Arguably the best and fiercest high school basketball rivalry in Southwest Florida had all of the ingredients of a classic matchup Wednesday night with Fort Myers playing at Bishop Verot High School’s John Nevins Gymnasium.
There was just one major problem.
“The best way I could describe it is that it was like an ice skating rink,” Bishop Verot senior center Ricky Doyle said of the court conditions, which began deteriorating at the end of the first half and worsened in the third quarter.
With six minutes and 32 minutes remaining in the third quarter and his team leading 36-33, Fort Myers coach Scott Guttery called for a timeout and a discussion with Bishop Verot coach Matt Herting. They agreed to cancel the rest of what would have been their regular season openers.
Although the game will not be resumed, the two teams, which have combined for 19 district championships in the past 11 seasons, meet again Jan. 31 in the regular season finale at Fort Myers High.
Fort Myers will play host to Cape Coral at 7 p.m. Friday, while Bishop Verot will travel to East Lee County.
“On that last possession, every player on both teams slipped,” said Guttery, who graduated from Bishop Verot in 1997, served Herting as an assistant for two seasons and guided the Green Wave to a 25-5 record last season. Guttery also led the Green Wave to a 2010 state championship.
Fort Myers junior Mark Matthews, who has an increased role with senior teammate Wes Graddy out with a torn knee ligament, led the Green Wave with 16 points.
“As the game went on, the floor just kept getting slipperier and slipperier and slipperier,” Matthews said. “As a team, we wanted to finish the game.”
Herting huddled with his players in the third quarter and said to them, “Do you want to cancel the game?”
Down by 10 points at halftime but rallying within three points in the third quarter, the players all said: “No.”
“Let me rephrase the question,” Herting said. “Do any of you think this court is safe to play on?”
Not one player said yes.
“I did have mixed emotions,” said Doyle, who had a game-high 20 points and signed a letter of intent last week to play at the University of Michigan. “As players, we had adrenaline running and wanted to play.

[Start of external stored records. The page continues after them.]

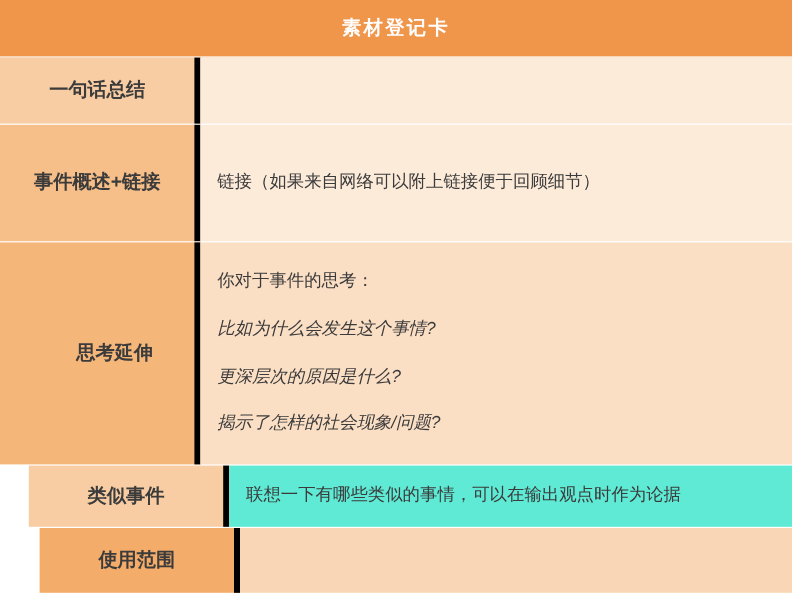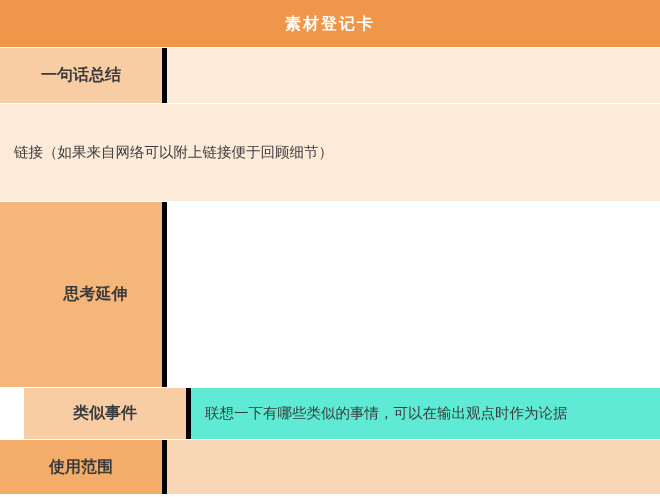"事件概述+链接" div.label-cell { html: none -> <div>事件概述+链接</div> }
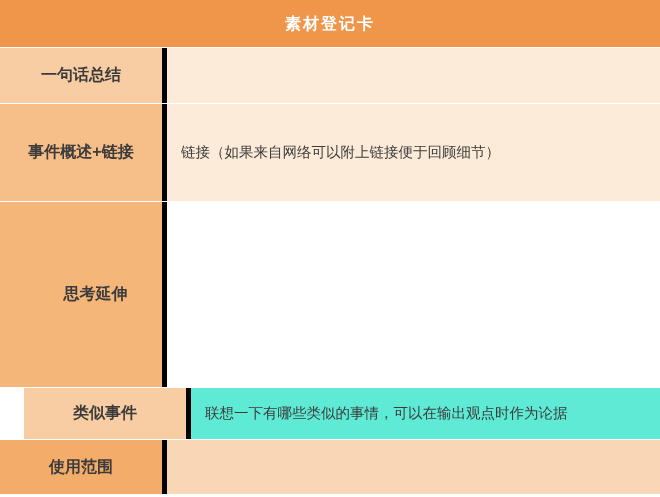"你对于事件的思考：" div.value-cell { html: none -> <div> <p>你对于事件的思考：</p> <p>比如为什么会发生这个事情?</p> <p>更深层次的原因是什么?</p> <p>揭示了怎样的社会现象/问题?</p> </div> }
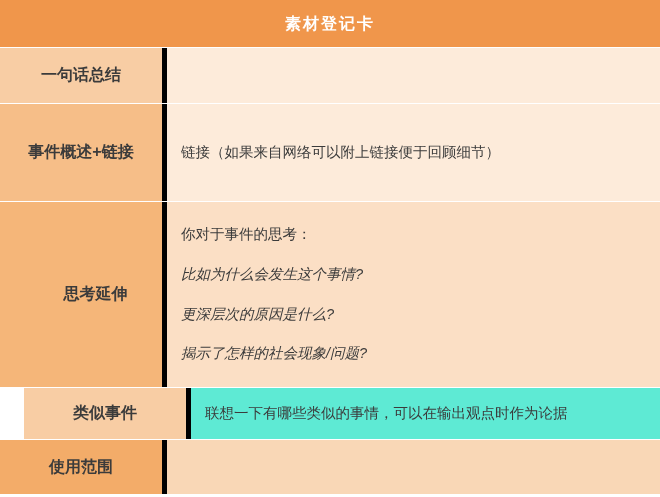"使用范围" .row-scope { padding-left: none -> 33px }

But somebody could have ended up getting hurt.”
Bishop Verot principal John Cavell said the cooling unit on the gym’s air conditioning likely wasn’t working properly. The body heat from the near-capacity crowd of almost 2,000 fans helped build up the humidity inside the gym, resulting in the slick court.
Cavell and Bishop Verot have less than a month to fix the problem. From Dec. 18 through Dec. 23, the Culligan City of Palms Classic, a 16-team, national-caliber tournament, will take place there.
“It’s unfortunate,” Cavell said. “But safety is always going to be the top priority in a situation like this.”